The elephant in the room, of course, is California's unfunded pension obligations, which total about $500 billion, according to studies by Stanford University, Northwestern University and the University of Chicago. According to a February report from Stanford, pension spending grew more than 11 percent per year in California's biggest cities and counties between 1999 and 2010, twice the rate of growth of public safety, social services, parks and other programs. San Bernardino's pension burden had doubled in just five years, and Stockton's payments, which had more than doubled in 10 years, are on track to double again in just five years, according to the report.

Pension debts cannot be erased or reduced through Chapter 9. Taxpayers are on the hook for those promises.

These problems aren't limited to California. Earlier this month, Scranton, Pa., cut its employee salaries to minimum wage to balance its budget.

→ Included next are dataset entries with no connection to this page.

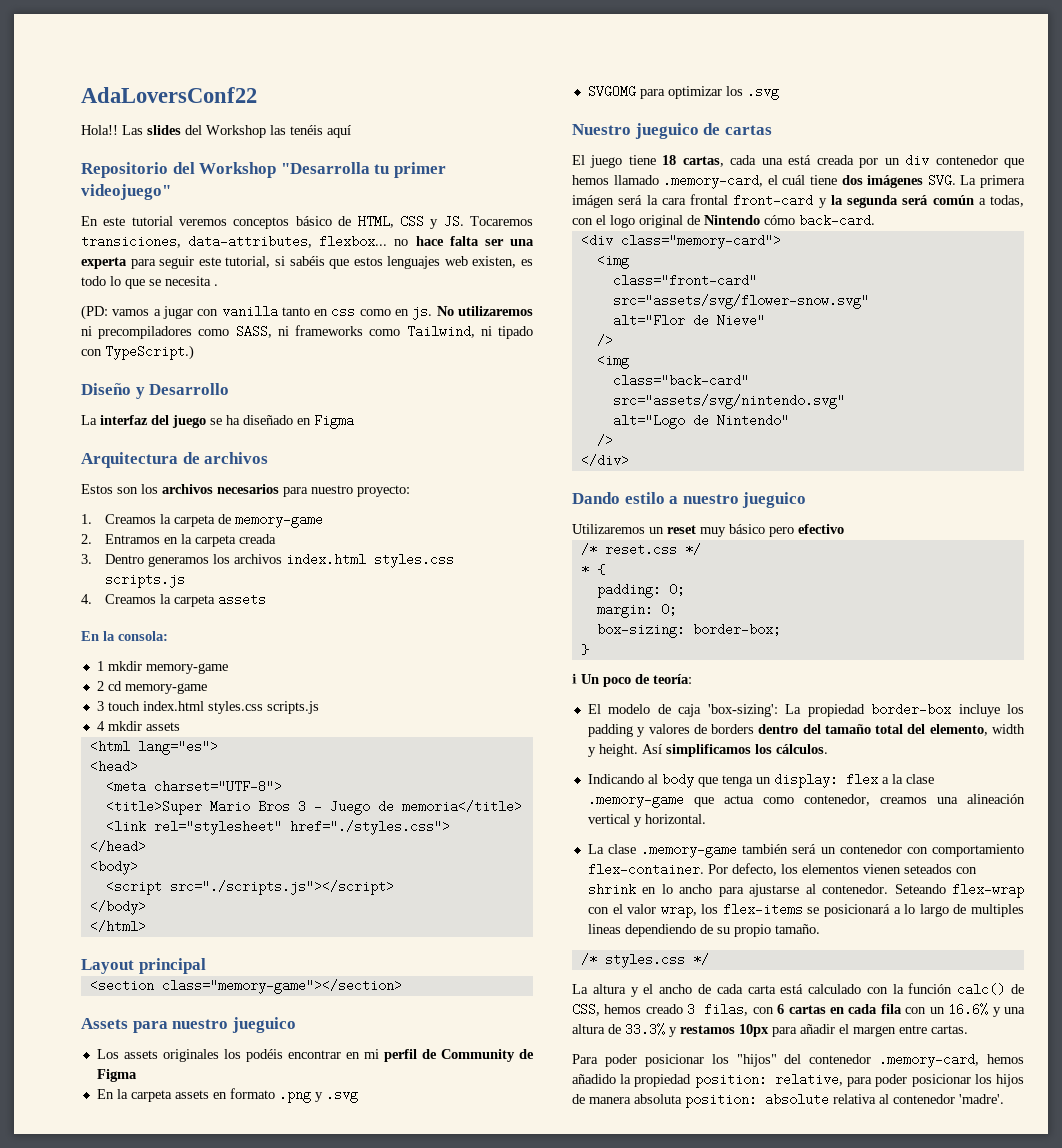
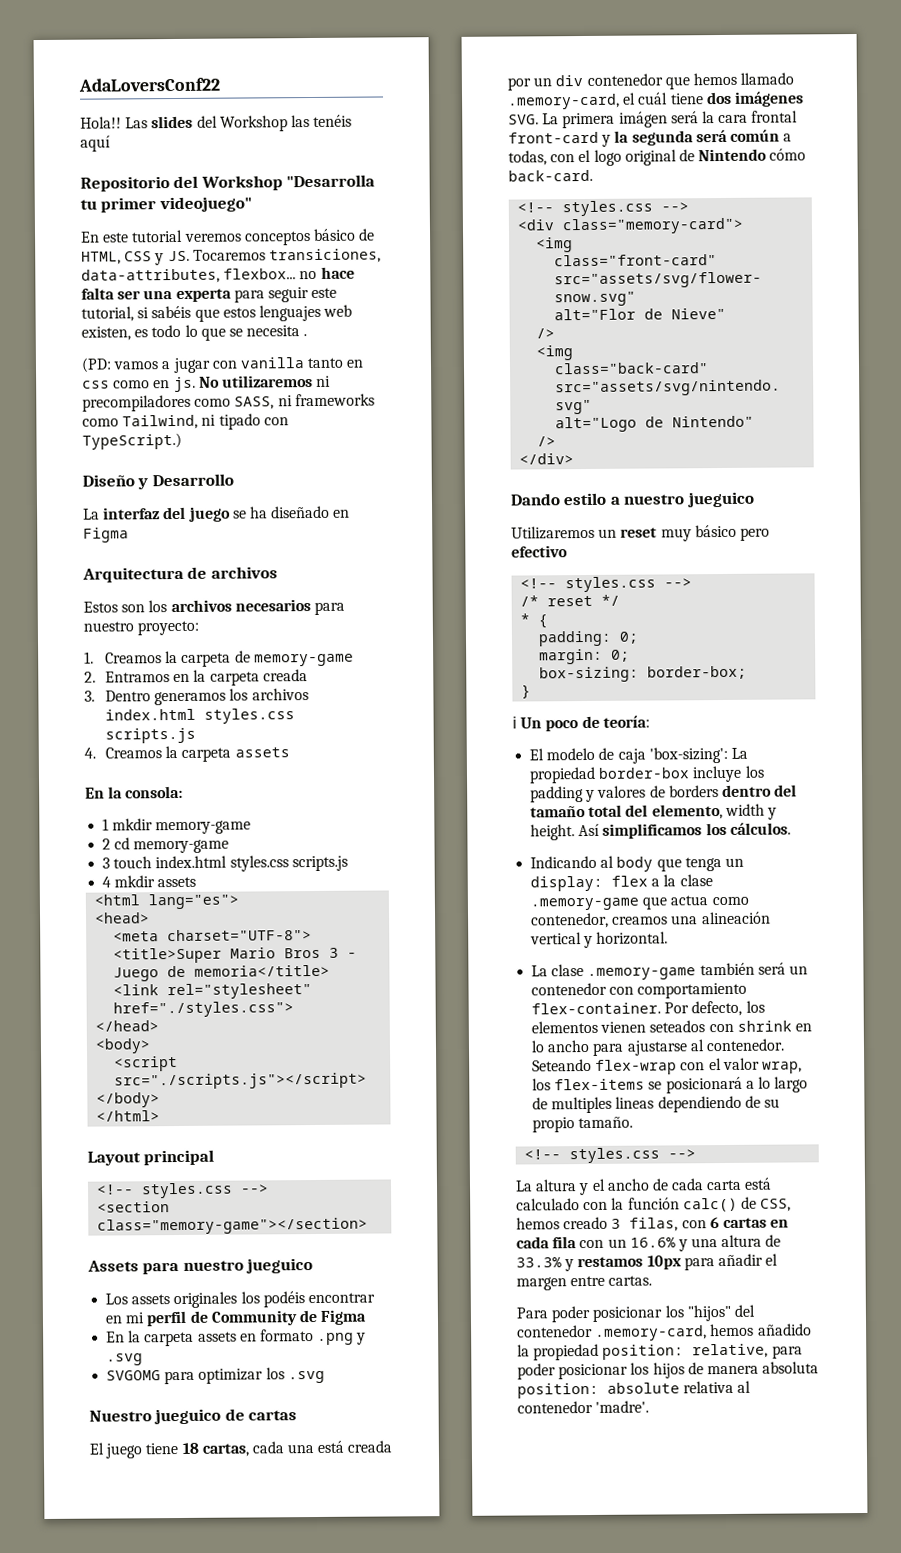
  Layout principal
+ <!-- styles.css -->
  El juego tiene 18 cartas, cada una está creada por un div contenedor que hemos llamado .memory-card, el cuál tiene dos imágenes SVG. La primera imágen será la cara frontal front-card y la segunda será común a todas, con el logo original de Nintendo cómo back-card.
+ <!-- styles.css -->
  Utilizaremos un reset muy básico pero efectivo
- /* reset.css */
+ <!-- styles.css -->
+ /* reset */
  Seteando flex-wrap con el valor wrap, los flex-items se posicionará a lo largo de multiples lineas dependiendo de su propio tamaño.
- /* styles.css */
+ <!-- styles.css -->

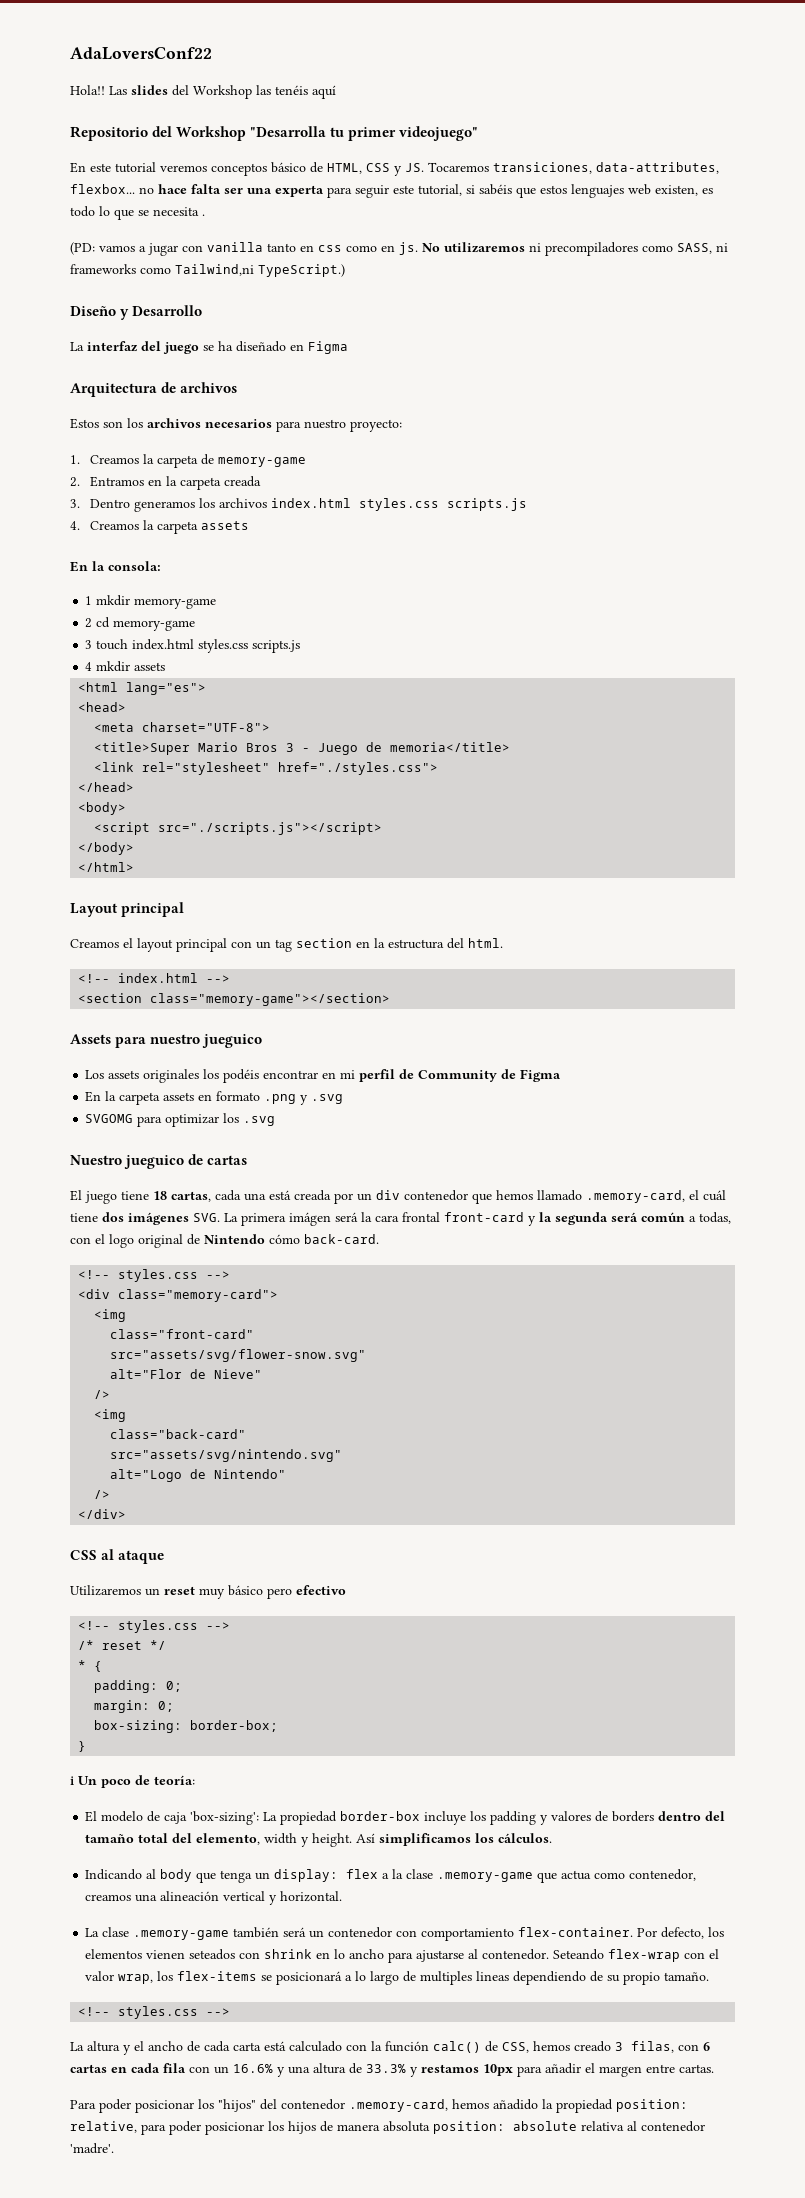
- No utilizaremos ni precompiladores como SASS, ni frameworks como Tailwind, ni tipado con TypeScript.)
+ No utilizaremos ni precompiladores como SASS, ni frameworks como Tailwind,ni TypeScript.)
  Layout principal
- <!-- styles.css -->
+ Creamos el layout principal con un tag section en la estructura del html.
+ <!-- index.html -->
- Dando estilo a nuestro jueguico
+ CSS al ataque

The state of Michigan has taken over the finances of four cities, and three others, including Detroit, operate under consent agreements.

All this serves as yet another reminder to the Nevada Legislature that the state must get in front of this problem and not wait until it becomes impossible to address. Already, Nevada municipalities provide some of the highest public-sector salaries and benefits in the country, and the state's unfunded pension obligations are between $10 billion and $40 billion, depending on the accounting standards used.

It's brutally unfair to squeeze important services because the public must pay for salaries and retirement benefits that aren't available in the private sector. Governments everywhere must significantly reform pensions for new hires, or a lot more cities and counties will be headed to court.